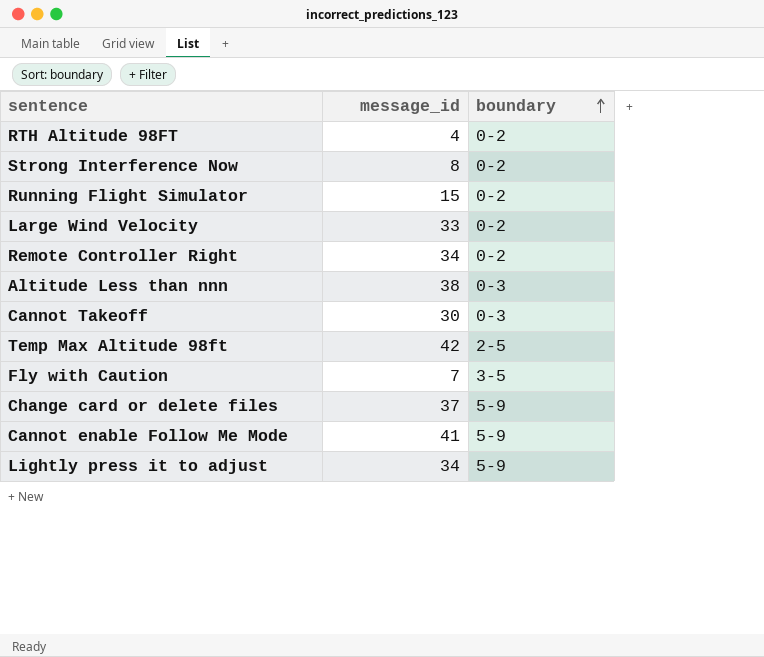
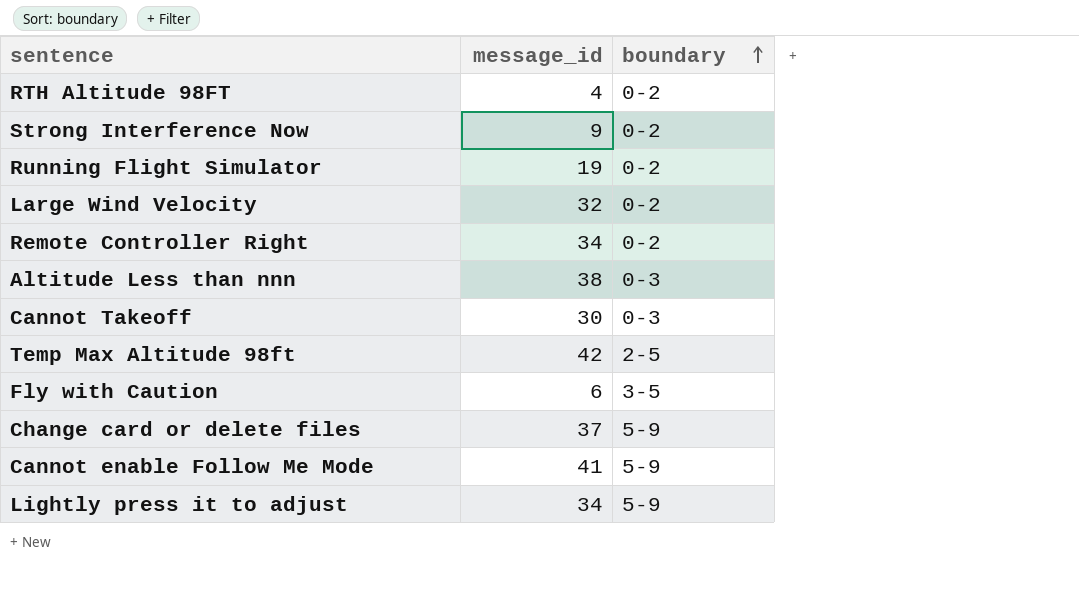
Strong Interference Now | message_id: 8 -> 9
Running Flight Simulator | message_id: 15 -> 19
Large Wind Velocity | message_id: 33 -> 32
Fly with Caution | message_id: 7 -> 6

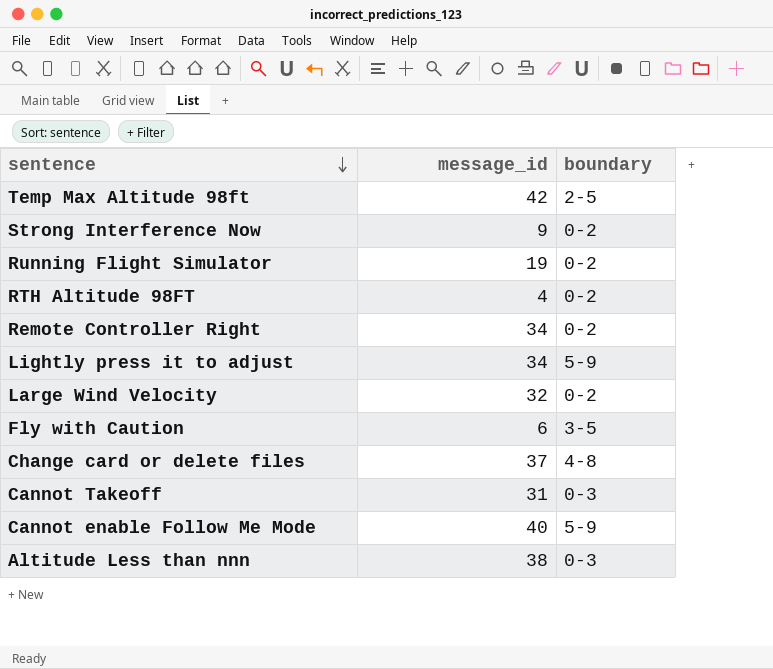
row order: boundary ascending -> sentence descending
Change card or delete files | boundary: 5-9 -> 4-8
Cannot Takeoff | message_id: 30 -> 31
Cannot enable Follow Me Mode | message_id: 41 -> 40

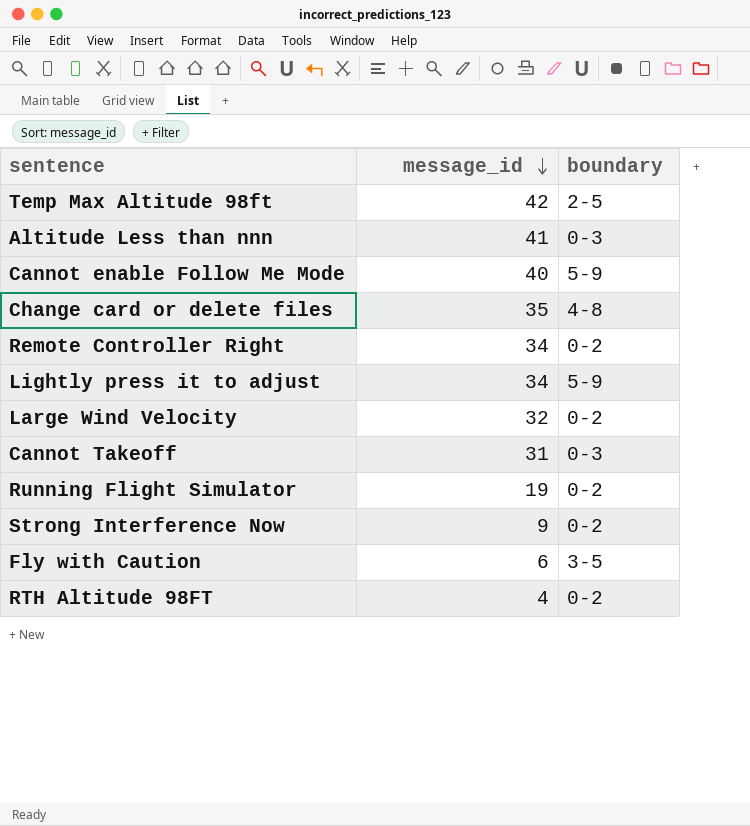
row order: sentence descending -> message_id descending
Altitude Less than nnn | message_id: 38 -> 41
Change card or delete files | message_id: 37 -> 35

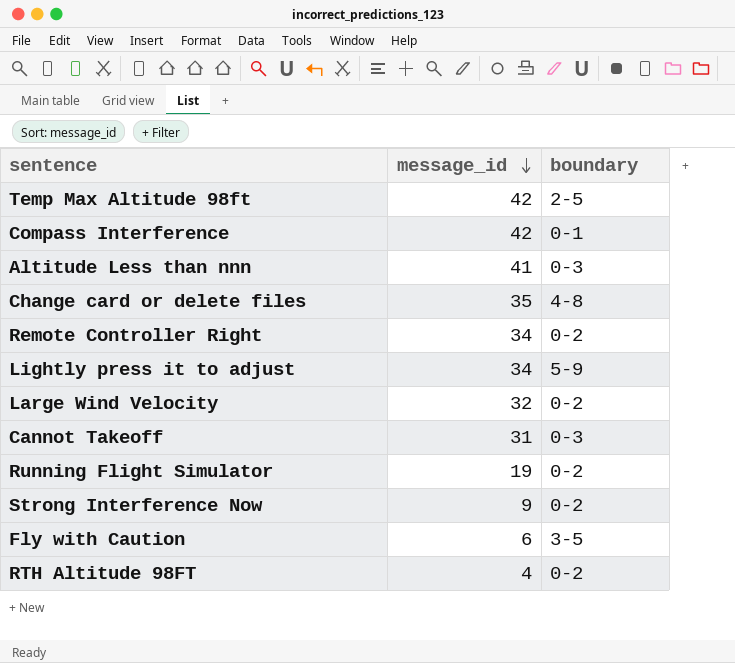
row Cannot enable Follow Me Mode: 40 | 5-9 -> none
row Compass Interference: none -> 42 | 0-1

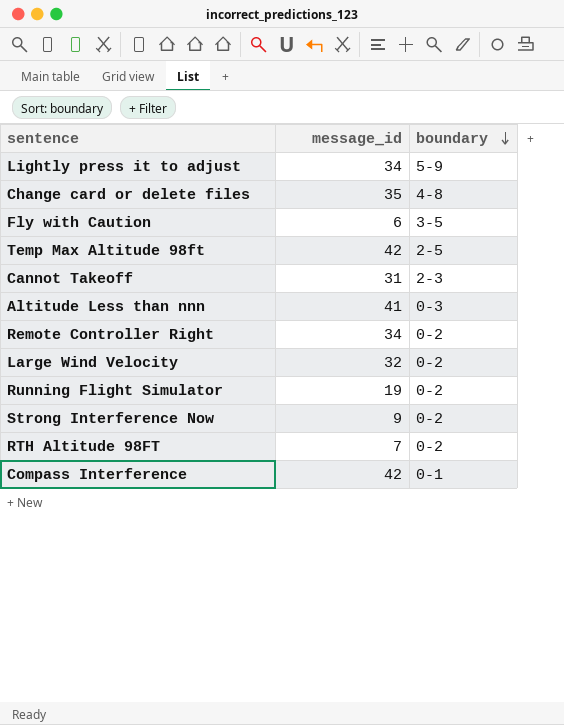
row order: message_id descending -> boundary descending
Cannot Takeoff | boundary: 0-3 -> 2-3
RTH Altitude 98FT | message_id: 4 -> 7

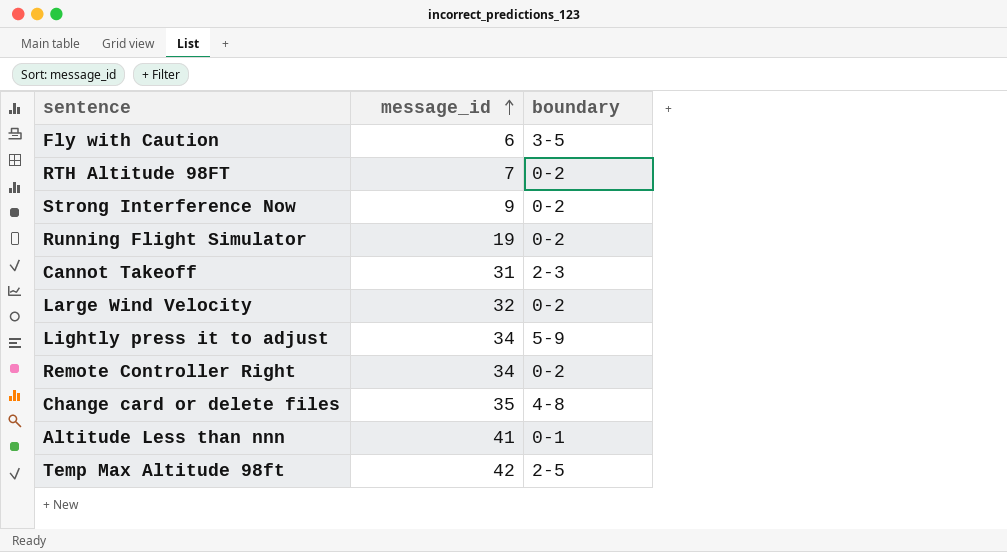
row order: boundary descending -> message_id ascending
row Compass Interference: 42 | 0-1 -> none
Altitude Less than nnn | boundary: 0-3 -> 0-1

==========

§ **TO DO**
Copy all the lines from the data above that hold the word "Follow".

§ **RESPONSE TO THE TASK**
Cannot enable Follow Me Mode | message_id: 41 -> 40
row Cannot enable Follow Me Mode: 40 | 5-9 -> none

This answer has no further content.